In our love-hungry culture, we frequently appeal to this desire to be loved. Look at our books and movies and find the undercurrent story of being pursued as the ultimate expression of love. I never watched it, but I believe 50 Shades appealed to a large audience because it played the strings of this desire to be the object of such a love. Christians, be careful – much of our language around dating, specifically for women, sings the same song. Be pursued. Wait patiently. It’s all very knight-in-shining-armor-y.

This narrative distorts the Greatest Love and leaves us hungry. When we devour romance novels and porn we taste something similar, but like saccharin, are not fulfilled. We’re dining on the wrong kind of love. We’re chasing a Receiving love. Jesus said we’ll be full when we begin to live a Giving Love.

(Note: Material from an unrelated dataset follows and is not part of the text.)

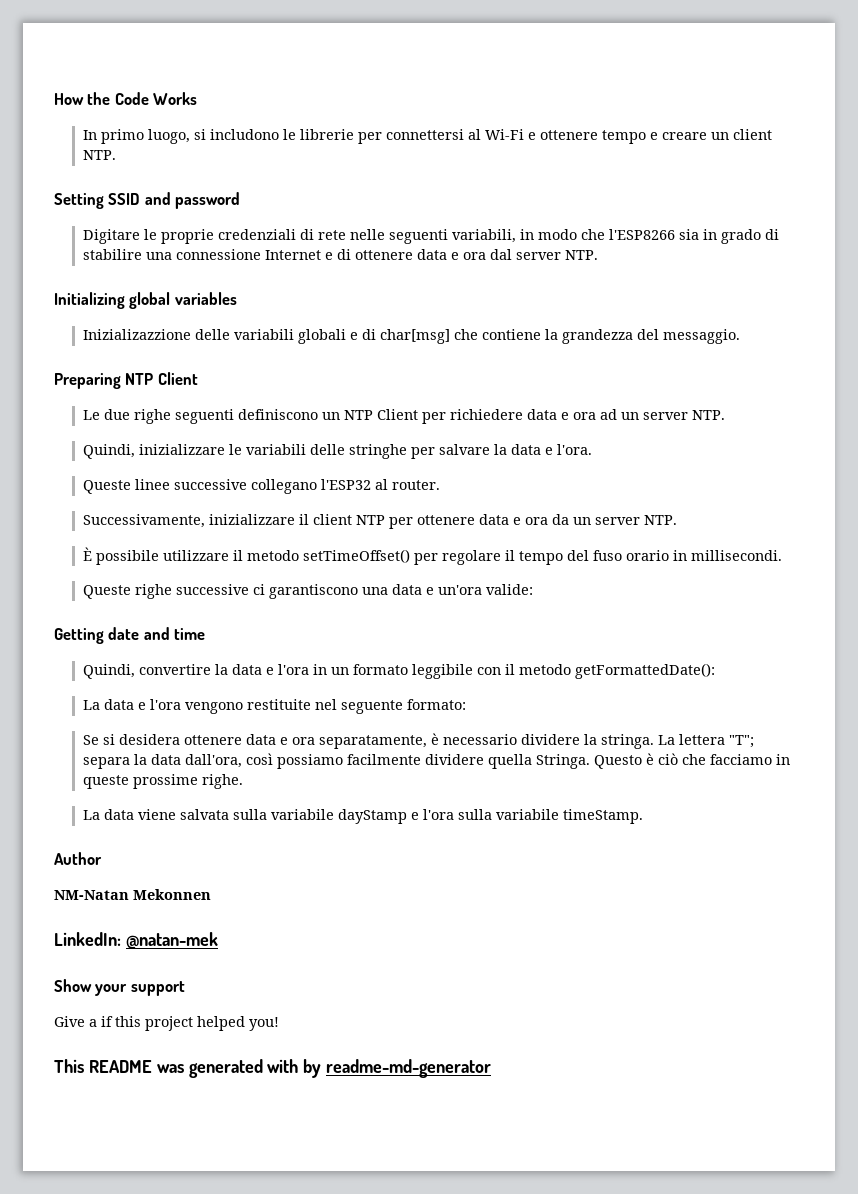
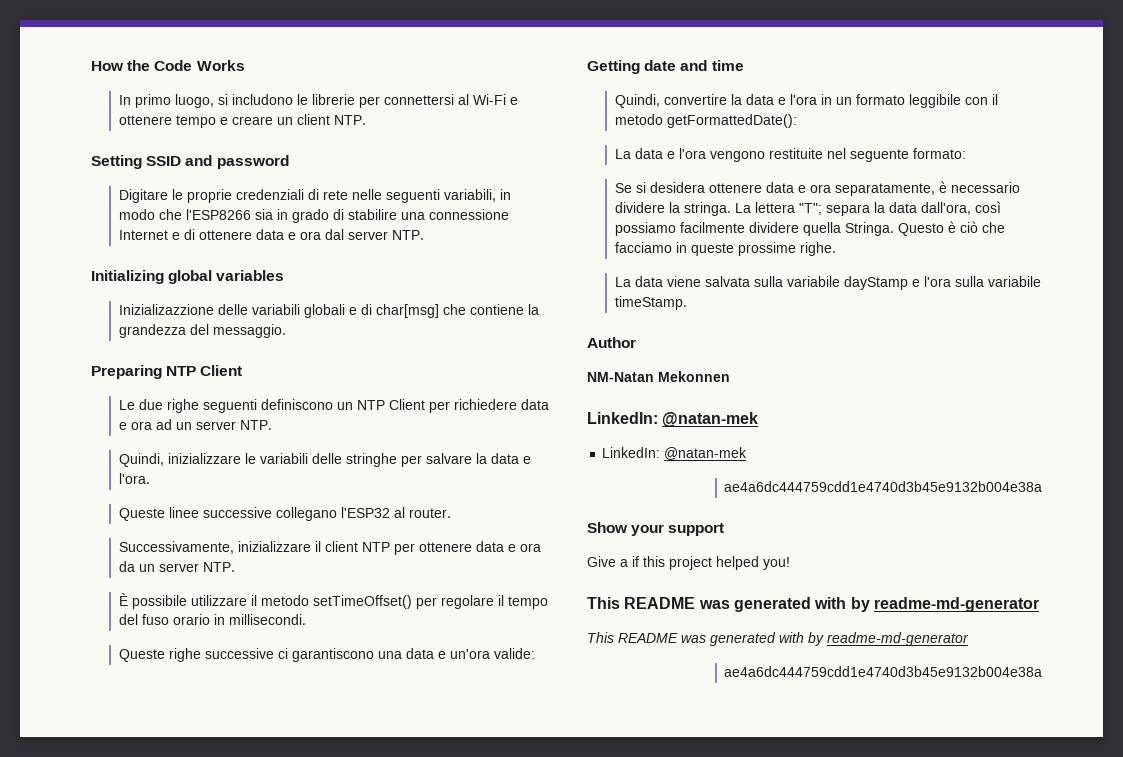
(218, 940) none -> [602,447,748,460] [724,481,1043,492] // LinkedIn: @natan-mek // ae4a6dc444759cdd1e4740d3b45e9132b004e38a
(492, 1068) none -> [587,632,969,646] [724,666,1043,677] // This README was generated with by readme-md-generator // ae4a6dc444759cdd1e4740d3b45e9132b004e38a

Perhaps this is why God gave parenting as a gift and a practice. In this space, we’re thrust into Giving Love. We most certainly aren’t the Beloved of the relationship, and for many of us this might be the first time we’ve lost Beloved status. All of a sudden we’re Loving with costs, not just benefits.

Pair that with a culture that tells us that the measurement of our costly love is how our children turn out. Well-adjusted children become the measuring stick of love. No wonder all parents are neurotic. Because we’re seeing it backward. The beauty isn’t only in the Beloved. The real blessing is in the work of Giving Love.

The Easter season ought not be just a time to reflect on how much we are beloved, though we are and the day is a beautiful one to show gratitude. But it should be for us a time of year to focus on how we might be a Giver of love, someone who lays down one’s life.* If we stop at living the Beloved life, we’ll never actually experience the Greatest Love God has to offer.

 

 

 

 

 

*I appreciate and believe in the need for inclusive language. However, I also hate it and the way it can muck up a sentence.